What is bulimia nervosa?

Bulimia nervosa, commonly called bulimia, is a serious, potentially life-threatening eating disorder. People with bulimia may secretly binge — eating large amounts of food with a loss of control over the eating — and then purge, trying to get rid of the extra calories in an unhealthy way.

To get rid of calories and prevent weight gain, people with bulimia may use different methods. For example, you may regularly self-induce vomiting or misuse laxatives, weight-loss supplements, diuretics or enemas after bingeing. Or you may use other ways to rid yourself of calories and prevent weight gain, such as fasting, strict dieting or excessive exercise.

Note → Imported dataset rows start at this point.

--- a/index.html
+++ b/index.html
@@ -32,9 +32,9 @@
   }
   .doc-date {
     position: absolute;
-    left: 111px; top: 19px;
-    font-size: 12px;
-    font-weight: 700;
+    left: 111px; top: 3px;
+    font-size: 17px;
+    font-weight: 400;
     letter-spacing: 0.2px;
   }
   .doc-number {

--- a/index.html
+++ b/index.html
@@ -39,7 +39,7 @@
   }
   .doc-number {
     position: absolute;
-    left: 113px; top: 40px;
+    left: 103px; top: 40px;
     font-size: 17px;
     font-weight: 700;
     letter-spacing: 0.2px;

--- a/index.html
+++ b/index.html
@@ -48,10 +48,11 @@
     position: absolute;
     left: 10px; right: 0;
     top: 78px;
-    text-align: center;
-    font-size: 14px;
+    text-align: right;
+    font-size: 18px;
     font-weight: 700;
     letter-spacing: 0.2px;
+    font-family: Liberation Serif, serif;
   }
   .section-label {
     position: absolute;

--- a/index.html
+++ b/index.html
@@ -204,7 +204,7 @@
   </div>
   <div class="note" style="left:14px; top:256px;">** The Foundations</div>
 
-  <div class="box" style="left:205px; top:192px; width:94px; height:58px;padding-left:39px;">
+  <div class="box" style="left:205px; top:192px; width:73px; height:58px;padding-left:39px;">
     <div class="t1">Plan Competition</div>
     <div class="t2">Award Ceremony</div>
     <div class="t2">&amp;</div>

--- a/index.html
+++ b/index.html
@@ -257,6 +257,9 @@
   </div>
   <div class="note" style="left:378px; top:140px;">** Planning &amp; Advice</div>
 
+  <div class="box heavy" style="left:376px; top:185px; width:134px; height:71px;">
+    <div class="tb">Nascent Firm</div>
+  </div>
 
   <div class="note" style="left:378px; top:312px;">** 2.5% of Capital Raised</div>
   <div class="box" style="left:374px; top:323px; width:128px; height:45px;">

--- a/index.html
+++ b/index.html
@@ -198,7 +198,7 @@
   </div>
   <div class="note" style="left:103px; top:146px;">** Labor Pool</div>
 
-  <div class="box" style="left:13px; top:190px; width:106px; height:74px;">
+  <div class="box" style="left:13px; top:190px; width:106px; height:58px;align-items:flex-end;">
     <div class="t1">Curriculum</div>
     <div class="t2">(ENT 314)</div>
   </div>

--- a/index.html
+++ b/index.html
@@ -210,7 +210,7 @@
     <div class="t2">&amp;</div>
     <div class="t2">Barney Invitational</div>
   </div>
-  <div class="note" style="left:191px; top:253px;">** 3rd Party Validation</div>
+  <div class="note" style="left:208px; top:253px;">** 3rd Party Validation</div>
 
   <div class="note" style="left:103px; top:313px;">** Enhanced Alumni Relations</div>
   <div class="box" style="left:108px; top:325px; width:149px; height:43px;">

What are the symptoms of bulimia nervosa?

Bulimia signs and symptoms may include:

  • Being preoccupied with your body shape and weight 
  • Living in fear of gaining weight
  • Repeated episodes of eating abnormally large amounts of food in one sitting
  • Feeling a loss of control during bingeing — like you can’t stop eating or can’t control what you eat
  • Forcing yourself to vomit or exercising too much to keep from gaining weight after bingeing
  • Using laxatives, diuretics or enemas after eating when they’re not needed
  • Fasting, restricting calories or avoiding certain foods between binges
  • Using dietary supplements or herbal products excessively for weight loss

The severity of bulimia is determined by the number of times a week that you purge, usually at least once a week for at least three months.

How is bulimia nervosa treated?

Following a thorough psychiatric evaluation, a Remedy psychiatric provider will create an individualized treatment plan for each patient with bulimia nervosa as every patient has a unique experience and specific needs to be addressed. The prescribed treatment plan will depend on the patient, the severity of the disorder, and how he or she is currently responding to therapy or medication. Antidepressants may help reduce the symptoms of bulimia when used along with psychotherapy.